Now, if we write the integrand as you suggest (and using my little note, and simplifying a bit): $$ \frac{\sin{\frac1{x^2}}}{x^3}\frac{x^3}{\operatorname{arc tg} x} $$ and you're asking about the monotonicity of the second factor, then we should try the derivative. I'll leave the calculation as an exercise – let's examine the result: $$ \big(\frac{x^3}{\operatorname{arc tg} x}\big)' = \frac{x^2}{(\operatorname{arc tg}x)^2} \bigg(3 \operatorname{arc tg} x - \frac x{x^2+1}\bigg). $$ Because of the inequalities: $(\star)$ and $x^2 + 1 > 1$: $$ 3 \operatorname{arc tg} x - \frac x{x^2+1} > \frac 32 x - x = \frac 12 x > 0 $$ for $x\in(0,\varepsilon)$, so the second factor is increasing in $(0,\varepsilon)$ (in fact, in $(0, \infty)$), which should yield the convergence of the integral $\displaystyle\int_0^\varepsilon (\dots)$.

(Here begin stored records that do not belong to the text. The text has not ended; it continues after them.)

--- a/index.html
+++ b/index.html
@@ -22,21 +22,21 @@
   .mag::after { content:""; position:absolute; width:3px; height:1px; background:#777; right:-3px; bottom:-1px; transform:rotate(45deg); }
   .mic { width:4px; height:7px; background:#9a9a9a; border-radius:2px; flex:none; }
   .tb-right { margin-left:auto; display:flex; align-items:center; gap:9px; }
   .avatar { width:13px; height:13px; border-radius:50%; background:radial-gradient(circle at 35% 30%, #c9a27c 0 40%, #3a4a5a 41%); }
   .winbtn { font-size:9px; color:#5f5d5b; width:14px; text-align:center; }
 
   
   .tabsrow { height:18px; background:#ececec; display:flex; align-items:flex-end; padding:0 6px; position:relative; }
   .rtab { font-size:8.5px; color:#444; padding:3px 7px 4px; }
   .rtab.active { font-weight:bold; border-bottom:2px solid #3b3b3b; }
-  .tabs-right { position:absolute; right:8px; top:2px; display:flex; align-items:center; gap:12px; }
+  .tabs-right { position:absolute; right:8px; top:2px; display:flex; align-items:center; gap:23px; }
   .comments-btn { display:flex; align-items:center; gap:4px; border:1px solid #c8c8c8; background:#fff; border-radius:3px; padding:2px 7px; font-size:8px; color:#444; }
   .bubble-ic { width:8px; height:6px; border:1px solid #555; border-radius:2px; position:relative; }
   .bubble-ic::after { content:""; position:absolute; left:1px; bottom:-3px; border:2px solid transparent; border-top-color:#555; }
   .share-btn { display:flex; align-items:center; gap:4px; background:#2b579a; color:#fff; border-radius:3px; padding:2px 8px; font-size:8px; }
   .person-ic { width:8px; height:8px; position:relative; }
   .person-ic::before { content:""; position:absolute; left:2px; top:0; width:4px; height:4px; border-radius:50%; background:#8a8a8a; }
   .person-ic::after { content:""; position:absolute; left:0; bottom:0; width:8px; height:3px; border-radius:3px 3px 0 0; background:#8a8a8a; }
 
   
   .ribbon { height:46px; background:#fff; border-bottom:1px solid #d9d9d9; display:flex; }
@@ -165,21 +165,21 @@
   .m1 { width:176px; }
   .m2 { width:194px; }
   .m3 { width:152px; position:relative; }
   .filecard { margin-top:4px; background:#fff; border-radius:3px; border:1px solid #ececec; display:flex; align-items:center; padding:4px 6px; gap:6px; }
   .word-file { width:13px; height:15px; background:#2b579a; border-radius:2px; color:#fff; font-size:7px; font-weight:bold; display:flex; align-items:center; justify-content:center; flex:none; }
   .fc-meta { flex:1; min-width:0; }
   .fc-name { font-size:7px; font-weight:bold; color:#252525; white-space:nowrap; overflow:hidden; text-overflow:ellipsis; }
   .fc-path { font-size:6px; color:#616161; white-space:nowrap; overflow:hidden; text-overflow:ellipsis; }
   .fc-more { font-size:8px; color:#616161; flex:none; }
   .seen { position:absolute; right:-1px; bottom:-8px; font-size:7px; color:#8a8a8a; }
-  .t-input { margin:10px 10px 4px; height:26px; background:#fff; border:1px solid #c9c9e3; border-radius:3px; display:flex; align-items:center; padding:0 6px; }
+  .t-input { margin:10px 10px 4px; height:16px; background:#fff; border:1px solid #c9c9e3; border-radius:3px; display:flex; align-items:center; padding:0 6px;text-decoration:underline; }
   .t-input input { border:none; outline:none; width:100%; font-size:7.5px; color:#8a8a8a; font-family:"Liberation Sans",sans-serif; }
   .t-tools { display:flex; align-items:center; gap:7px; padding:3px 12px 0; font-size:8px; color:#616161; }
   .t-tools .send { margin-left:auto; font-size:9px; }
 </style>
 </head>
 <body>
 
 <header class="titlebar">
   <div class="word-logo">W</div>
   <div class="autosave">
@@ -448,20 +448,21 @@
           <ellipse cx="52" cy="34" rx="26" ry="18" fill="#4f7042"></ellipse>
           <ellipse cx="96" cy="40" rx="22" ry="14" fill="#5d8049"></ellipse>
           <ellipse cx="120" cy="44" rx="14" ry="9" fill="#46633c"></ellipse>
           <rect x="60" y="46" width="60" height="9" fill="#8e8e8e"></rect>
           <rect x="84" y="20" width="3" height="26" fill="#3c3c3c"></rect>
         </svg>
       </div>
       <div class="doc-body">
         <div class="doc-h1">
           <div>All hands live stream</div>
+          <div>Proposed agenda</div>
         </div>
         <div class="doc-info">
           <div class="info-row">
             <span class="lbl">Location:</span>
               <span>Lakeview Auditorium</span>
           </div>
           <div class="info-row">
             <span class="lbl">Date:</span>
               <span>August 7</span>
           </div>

Remark. The limit follows from the limit $\frac{\operatorname{tg} x}x\to 1$ and further from $\frac{\sin x}x\to 1$, which is classic, I think. The inequality $\operatorname{arc tg}x < x$ follows from $\operatorname{tg}x > x$, which I suppose is also classic. Finally, given the limit, it must be $\operatorname{arc tg}x > \frac 12 x$ close to zero: for some $x\in(0,\varepsilon)$. The coefficient $\frac 12$ isn't special: anything in $(\frac 13, 1)$ will do fine here, but $\frac 12$ came first to my mind.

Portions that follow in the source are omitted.